JK: Ja, kann man doch unbedingt machen.

Also wir sind in einem … in diesem Thema, das muss man einfach dem Zuschauer noch mal klar machen, in einem sehr schwierigen und auch abgründigen Thema, nicht. Das ist nicht einfach, man muss immer wieder, sozusagen, bestimmte Grundfragen stellen, und man ist auch immer wieder neu am Abgrund, das ist ja nicht einfach. Leben ist überhaupt nicht einfach, ist ja kein Spaziergang. Ich meine, das kann auch mal ein Spaziergang sein, ist doch wunderbar, so ein Spaziergang – aber es ist nicht nur ein Spaziergang. [Es] ist mehr als ein Spaziergang, insofern kann man da viel lernen.

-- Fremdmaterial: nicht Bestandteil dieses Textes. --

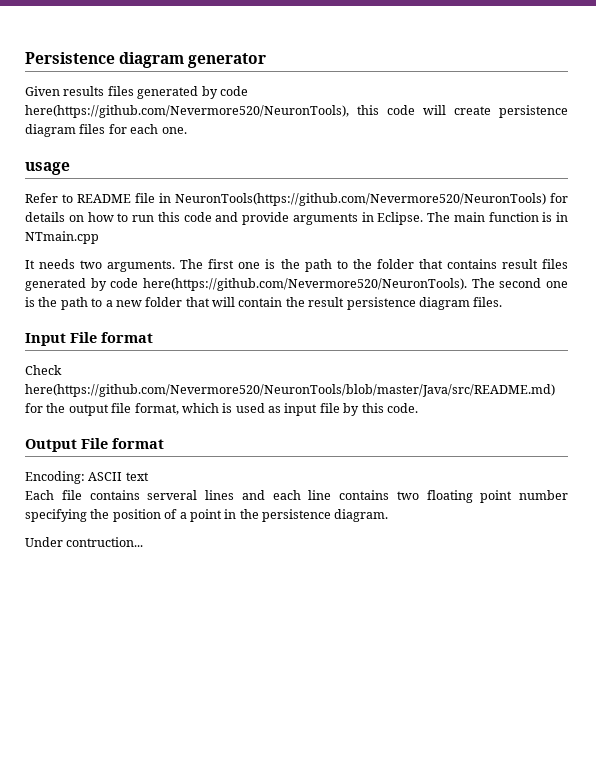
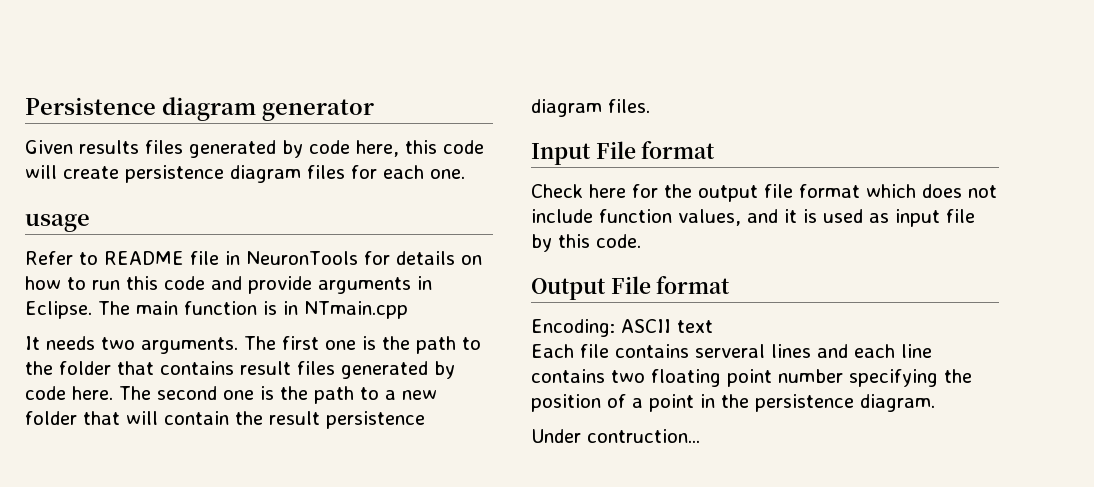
- Given results files generated by code here(https://github.com/Nevermore520/NeuronTools), this code will create persistence diagram files for each one.
+ Given results files generated by code here, this code will create persistence diagram files for each one.
- Refer to README file in NeuronTools(https://github.com/Nevermore520/NeuronTools) for details on how to run this code and provide arguments in Eclipse.
+ Refer to README file in NeuronTools for details on how to run this code and provide arguments in Eclipse.
- The first one is the path to the folder that contains result files generated by code here(https://github.com/Nevermore520/NeuronTools). The second one is the path to a new folder that will contain the result persistence diagram files.
+ The first one is the path to the folder that contains result files generated by code here. The second one is the path to a new folder that will contain the result persistence diagram files.
- Check here(https://github.com/Nevermore520/NeuronTools/blob/master/Java/src/README.md) for the output file format, which is used as input file by this code.
+ Check here for the output file format which does not include function values, and it is used as input file by this code.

Und da ist der Wille … ist einfach ein wunderbares Wort, das ist unausschöpfbar. Also ich habe noch keinen getroffen, der den Willen erschöpft hätte, auch alleine definitorisch, wüsste ich nicht. Der Wille ist unerschöpfbar, weil hinter dem Willen steckt ein anderer Wille, ja, und anders als bei Kafka der Türhüter, wo immer noch ein größerer dahinter steht. Wenn Du die erste durchschritten hast, die erste Tür, da ist einer, der nächste, der ist ganz furchtbar, der ist riesig, da kommst Du nicht durch. Wenn Du da durch kommst, ist einer, der ist noch größer, da kannst Du gar nichts mehr machen. Also jetzt mal andersrum gesprochen, ich will da nicht bei Kafka stehen bleiben, das ist wirklich nicht meine Absicht, das ist ja eher ein Albtraum, gut.

GWK: Mit diesen Anklängen wollen wir Sie heute für den Tag verlassen. Vielen Dank, liebe Zuschauer, vielen Dank Jochen Kirchhoff.